*** Begin section ***

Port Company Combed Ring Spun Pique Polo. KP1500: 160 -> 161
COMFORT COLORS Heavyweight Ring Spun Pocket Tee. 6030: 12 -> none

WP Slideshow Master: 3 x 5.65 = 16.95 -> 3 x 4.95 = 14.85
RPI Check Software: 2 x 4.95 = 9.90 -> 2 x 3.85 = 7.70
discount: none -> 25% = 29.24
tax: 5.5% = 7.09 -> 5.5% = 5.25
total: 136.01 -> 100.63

*** End section ***
*** Begin section ***

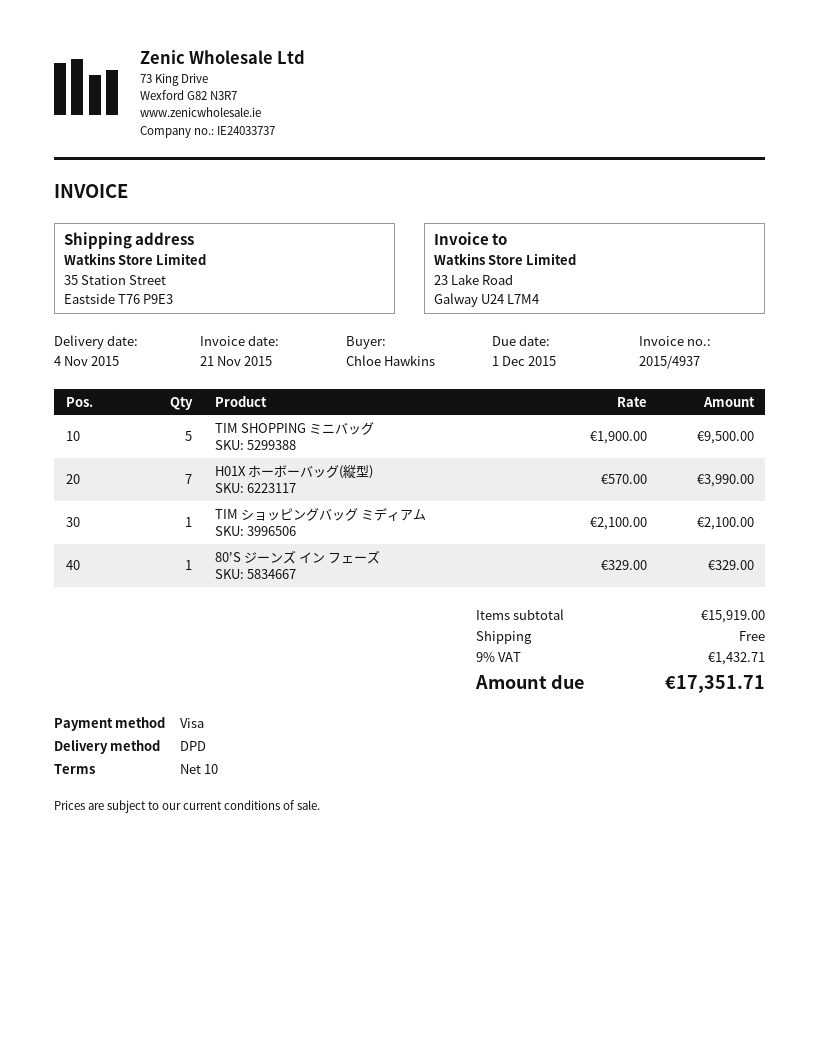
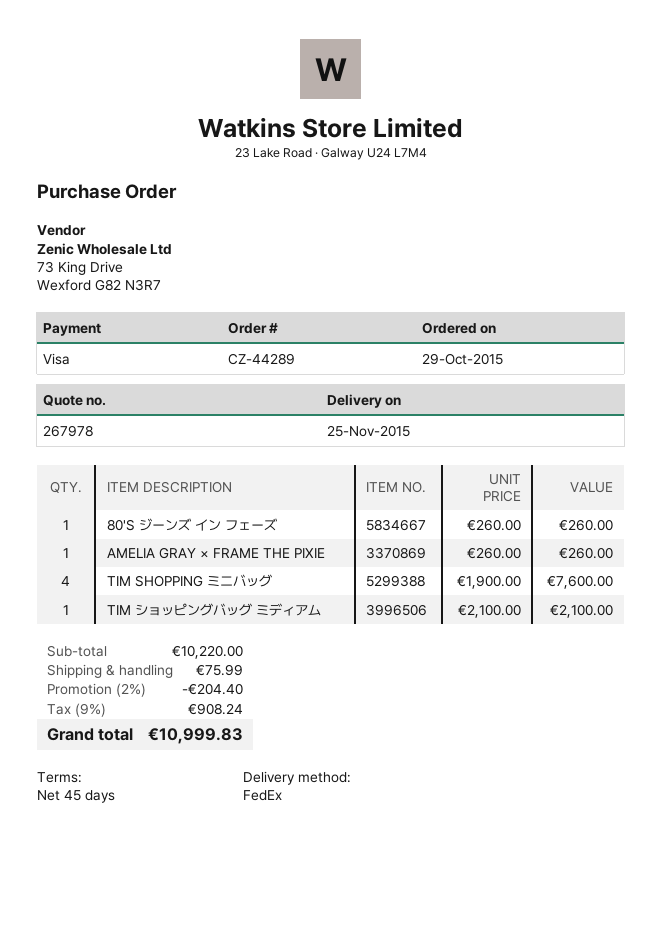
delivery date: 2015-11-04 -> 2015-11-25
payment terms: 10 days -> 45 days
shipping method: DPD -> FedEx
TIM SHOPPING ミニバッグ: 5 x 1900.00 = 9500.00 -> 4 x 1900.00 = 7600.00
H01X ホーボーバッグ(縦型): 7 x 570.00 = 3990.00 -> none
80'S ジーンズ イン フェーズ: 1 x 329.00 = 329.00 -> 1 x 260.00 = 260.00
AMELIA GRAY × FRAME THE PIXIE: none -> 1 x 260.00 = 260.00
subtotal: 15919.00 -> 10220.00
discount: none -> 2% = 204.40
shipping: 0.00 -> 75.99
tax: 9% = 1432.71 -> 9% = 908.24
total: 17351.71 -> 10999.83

*** End section ***

Assignment.
There is a run of lines above from the one with "Port Company Combed" to the one with "total: 136.01 -> 100.63"; print exactly that run, both ends included, and nothing else.

Response to the task.
Port Company Combed Ring Spun Pique Polo. KP1500: 160 -> 161
COMFORT COLORS Heavyweight Ring Spun Pocket Tee. 6030: 12 -> none

WP Slideshow Master: 3 x 5.65 = 16.95 -> 3 x 4.95 = 14.85
RPI Check Software: 2 x 4.95 = 9.90 -> 2 x 3.85 = 7.70
discount: none -> 25% = 29.24
tax: 5.5% = 7.09 -> 5.5% = 5.25
total: 136.01 -> 100.63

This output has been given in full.